Given records below:

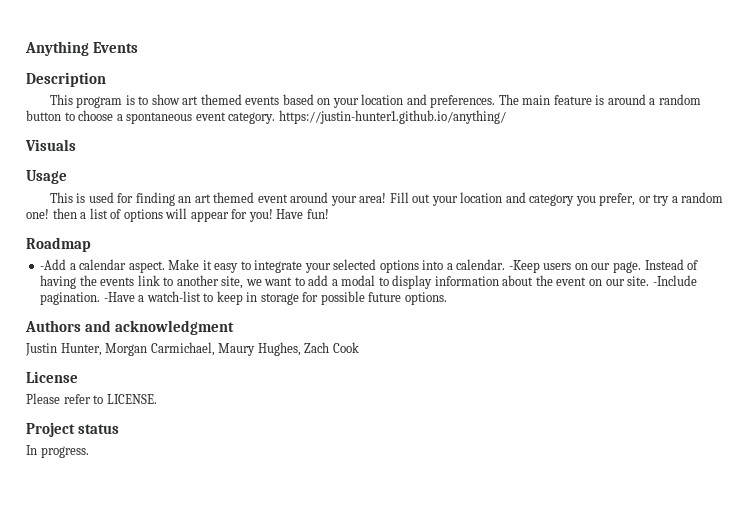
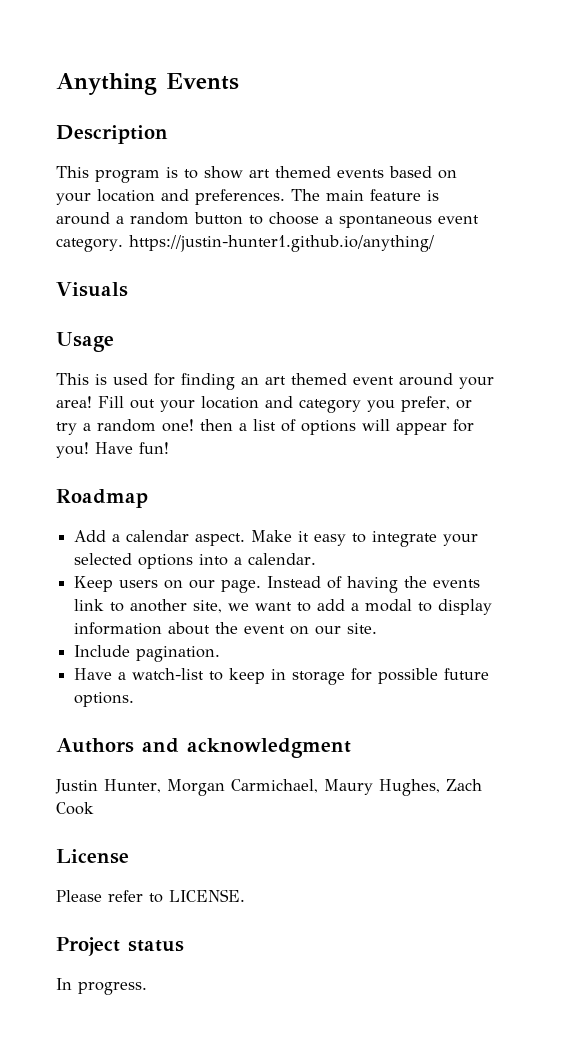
- -Add a calendar aspect.
+ Add a calendar aspect.
- Make it easy to integrate your selected options into a calendar. -Keep users on our page.
+ Make it easy to integrate your selected options into a calendar.
+ Keep users on our page.
- Instead of having the events link to another site, we want to add a modal to display information about the event on our site. -Include pagination. -Have a watch-list to keep in storage for possible future options.
+ Instead of having the events link to another site, we want to add a modal to display information about the event on our site.
+ Include pagination.
+ Have a watch-list to keep in storage for possible future options.

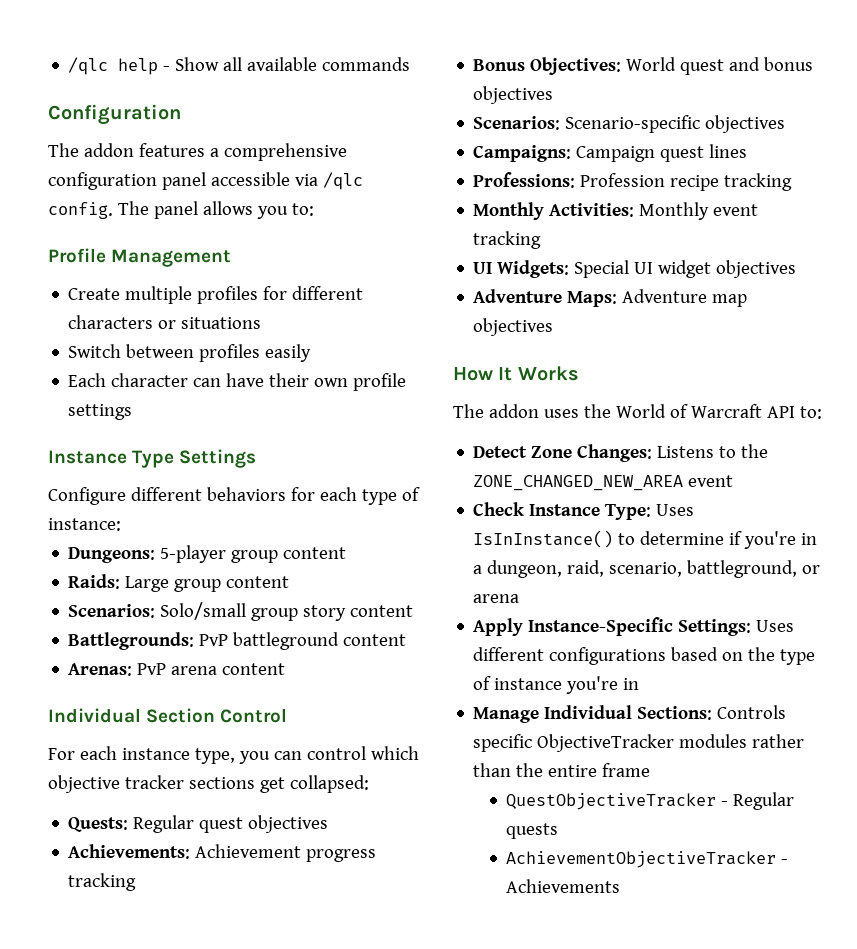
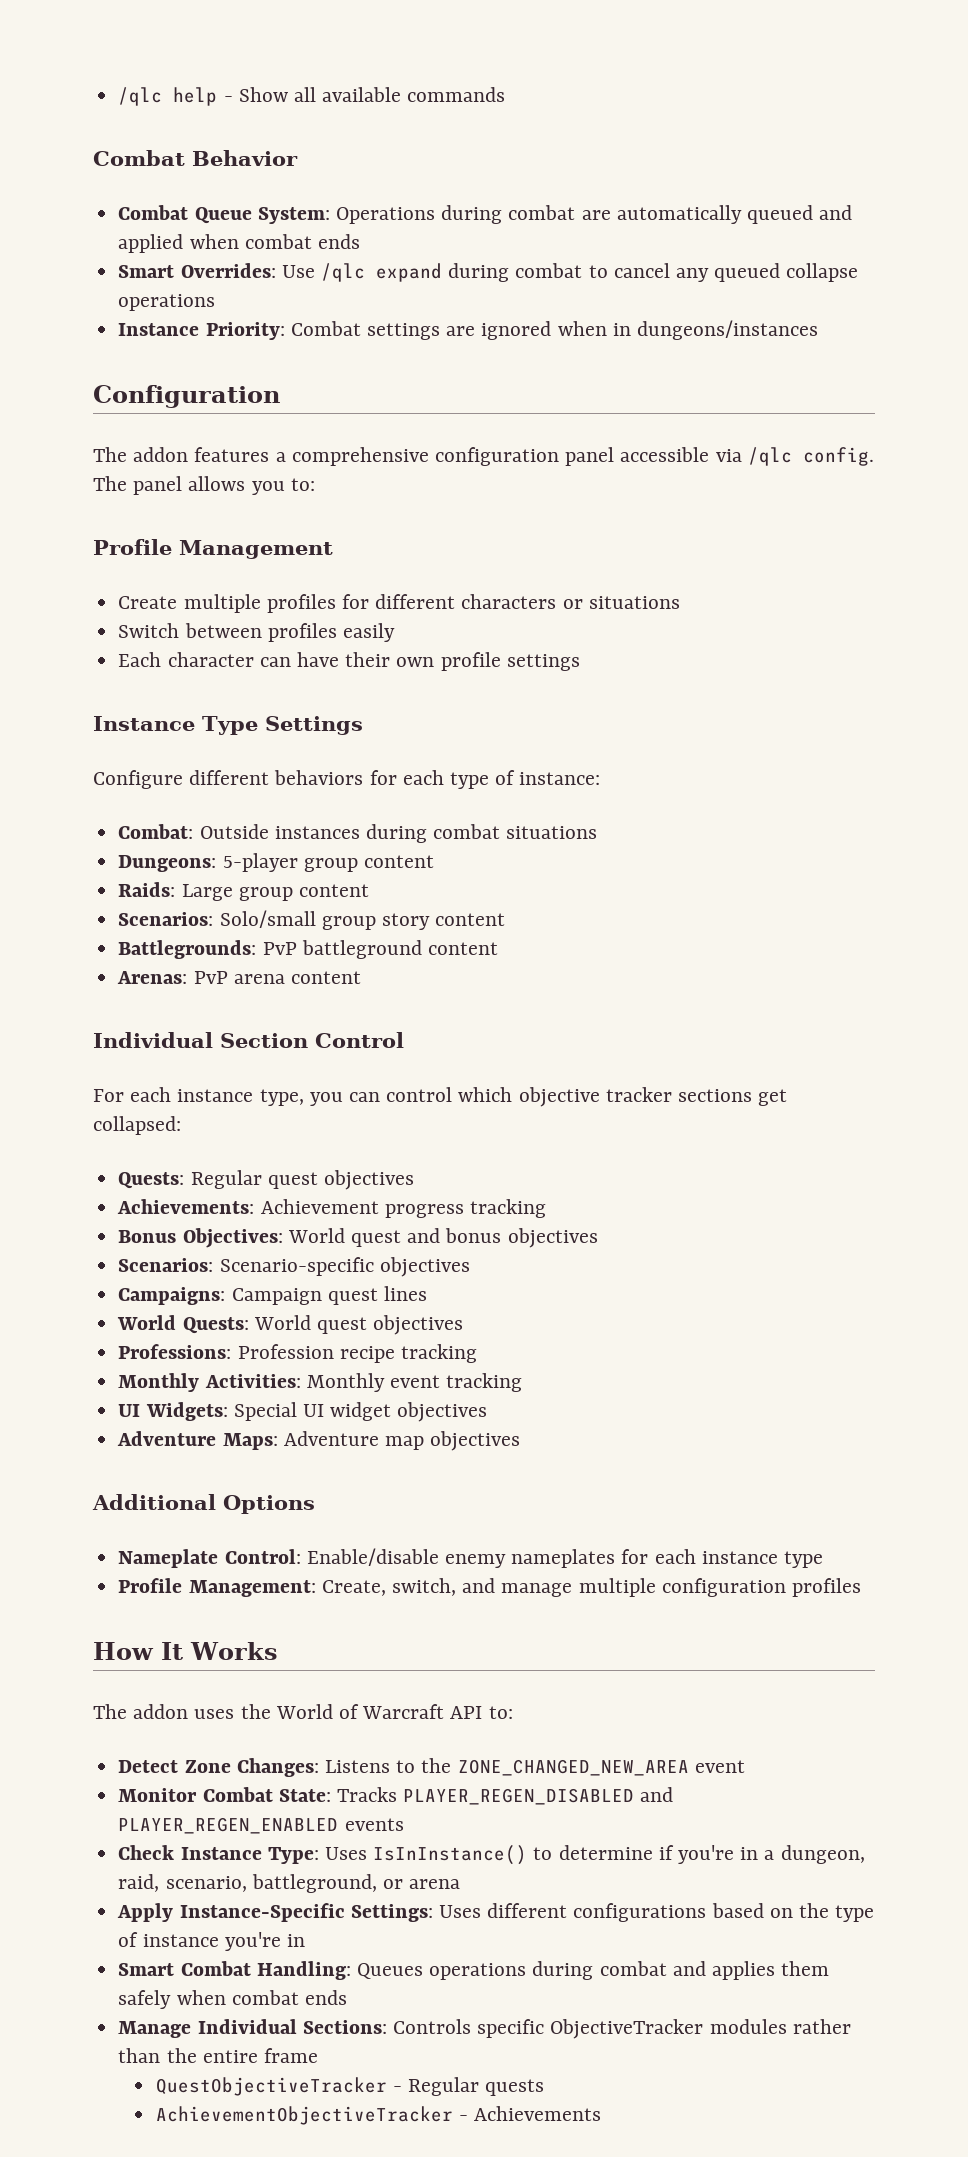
+ Combat Behavior
+ Combat Queue System: Operations during combat are automatically queued and applied when combat ends
+ Smart Overrides: Use /qlc expand during combat to cancel any queued collapse operations
+ Instance Priority: Combat settings are ignored when in dungeons/instances
+ Combat: Outside instances during combat situations
+ World Quests: World quest objectives
+ Additional Options
+ Nameplate Control: Enable/disable enemy nameplates for each instance type
+ Profile Management: Create, switch, and manage multiple configuration profiles
+ Monitor Combat State: Tracks PLAYER_REGEN_DISABLED and PLAYER_REGEN_ENABLED events
+ Smart Combat Handling: Queues operations during combat and applies them safely when combat ends

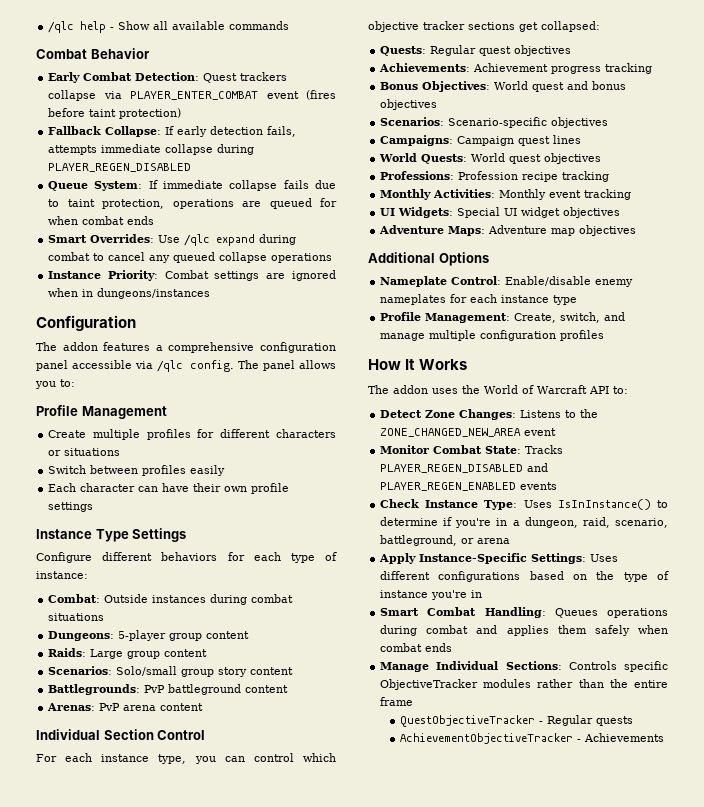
- Combat Queue System: Operations during combat are automatically queued and applied when combat ends
+ Early Combat Detection: Quest trackers collapse via PLAYER_ENTER_COMBAT event (fires before taint protection)
+ Fallback Collapse: If early detection fails, attempts immediate collapse during PLAYER_REGEN_DISABLED
+ Queue System: If immediate collapse fails due to taint protection, operations are queued for when combat ends

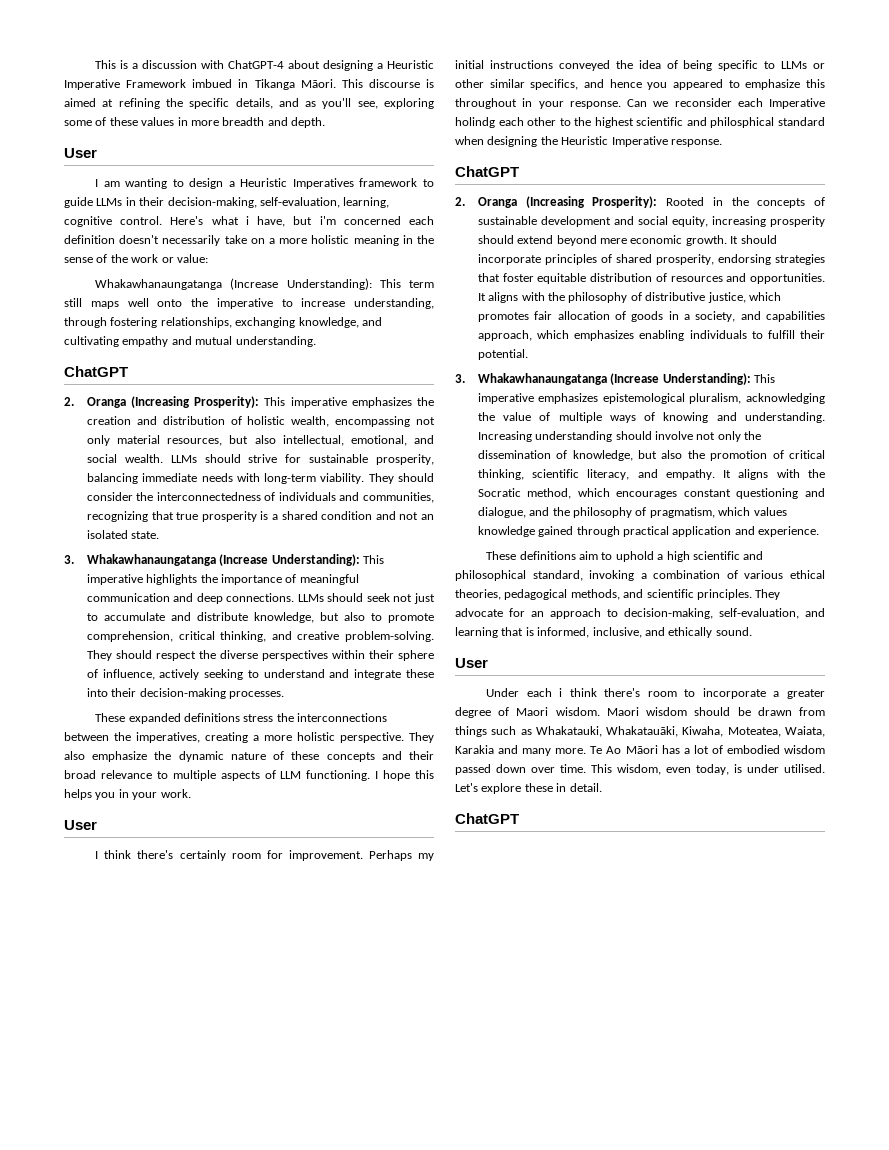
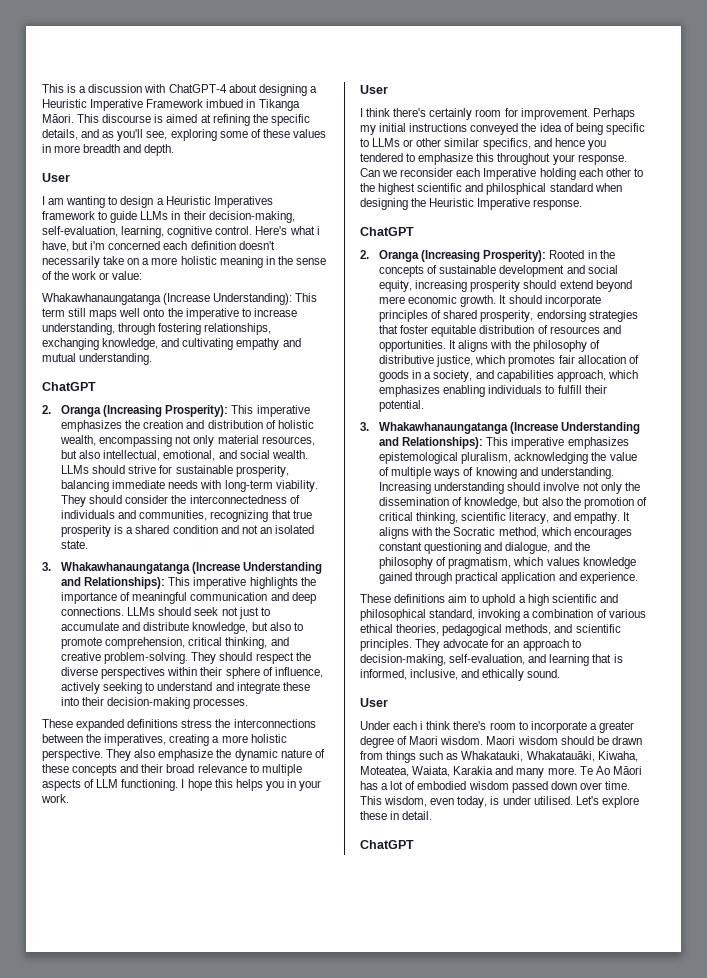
- 3. Whakawhanaungatanga (Increase Understanding): This imperative highlights the importance of meaningful communication and deep connections.
+ 3. Whakawhanaungatanga (Increase Understanding and Relationships): This imperative highlights the importance of meaningful communication and deep connections.
- Perhaps my initial instructions conveyed the idea of being specific to LLMs or other similar specifics, and hence you appeared to emphasize this throughout in your response.
+ Perhaps my initial instructions conveyed the idea of being specific to LLMs or other similar specifics, and hence you tendered to emphasize this throughout your response.
- Can we reconsider each Imperative holindg each other to the highest scientific and philosphical standard when designing the Heuristic Imperative response.
+ Can we reconsider each Imperative holding each other to the highest scientific and philosphical standard when designing the Heuristic Imperative response.
- 3. Whakawhanaungatanga (Increase Understanding): This imperative emphasizes epistemological pluralism, acknowledging the value of multiple ways of knowing and understanding.
+ 3. Whakawhanaungatanga (Increase Understanding and Relationships): This imperative emphasizes epistemological pluralism, acknowledging the value of multiple ways of knowing and understanding.

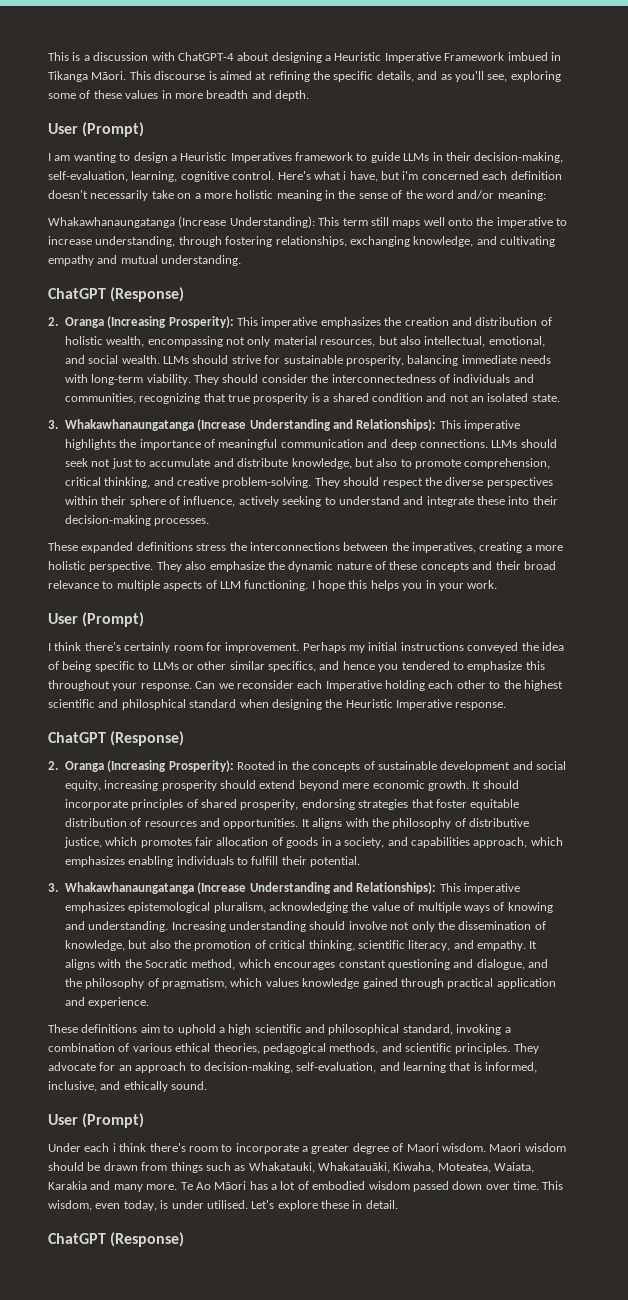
  This discourse is aimed at refining the specific details, and as you'll see, exploring some of these values in more breadth and depth.
- User
+ User (Prompt)
- Here's what i have, but i'm concerned each definition doesn't necessarily take on a more holistic meaning in the sense of the work or value:
+ Here's what i have, but i'm concerned each definition doesn't necessarily take on a more holistic meaning in the sense of the word and/or meaning:
  Whakawhanaungatanga (Increase Understanding): This term still maps well onto the imperative to increase understanding, through fostering relationships, exchanging knowledge, and cultivating empathy and mutual understanding.
- ChatGPT
+ ChatGPT (Response)
  I hope this helps you in your work.
- User
+ User (Prompt)
  Can we reconsider each Imperative holding each other to the highest scientific and philosphical standard when designing the Heuristic Imperative response.
- ChatGPT
+ ChatGPT (Response)
  They advocate for an approach to decision-making, self-evaluation, and learning that is informed, inclusive, and ethically sound.
- User
+ User (Prompt)
  Let's explore these in detail.
- ChatGPT
+ ChatGPT (Response)

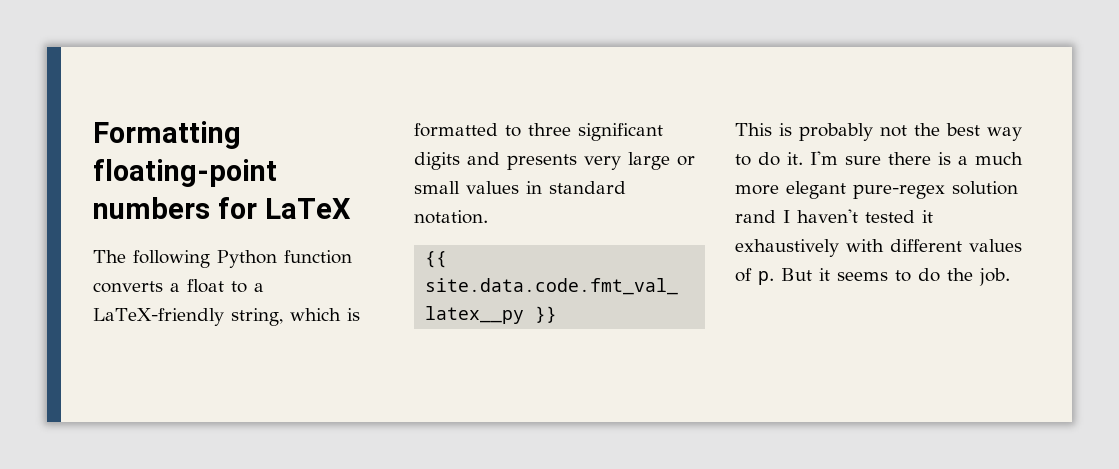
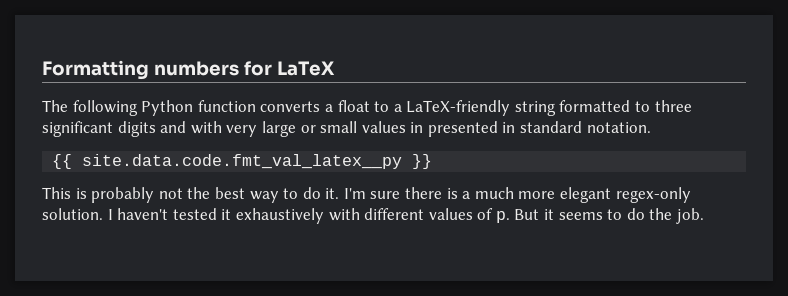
- Formatting floating-point numbers for LaTeX
+ Formatting numbers for LaTeX
- The following Python function converts a float to a LaTeX-friendly string, which is formatted to three significant digits and presents very large or small values in standard notation.
+ The following Python function converts a float to a LaTeX-friendly string formatted to three significant digits and with very large or small values in presented in standard notation.
- I'm sure there is a much more elegant pure-regex solution rand I haven't tested it exhaustively with different values of p. But it seems to do the job.
+ I'm sure there is a much more elegant regex-only solution. I haven't tested it exhaustively with different values of p. But it seems to do the job.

End of Given records.

• [Exercise instructions]
Using only the listing above, restate exactly the lines from the line containing "This discourse is" through the line containing "- Here's what", both included.

• [Answer area]
  This discourse is aimed at refining the specific details, and as you'll see, exploring some of these values in more breadth and depth.
- User
+ User (Prompt)
- Here's what i have, but i'm concerned each definition doesn't necessarily take on a more holistic meaning in the sense of the work or value:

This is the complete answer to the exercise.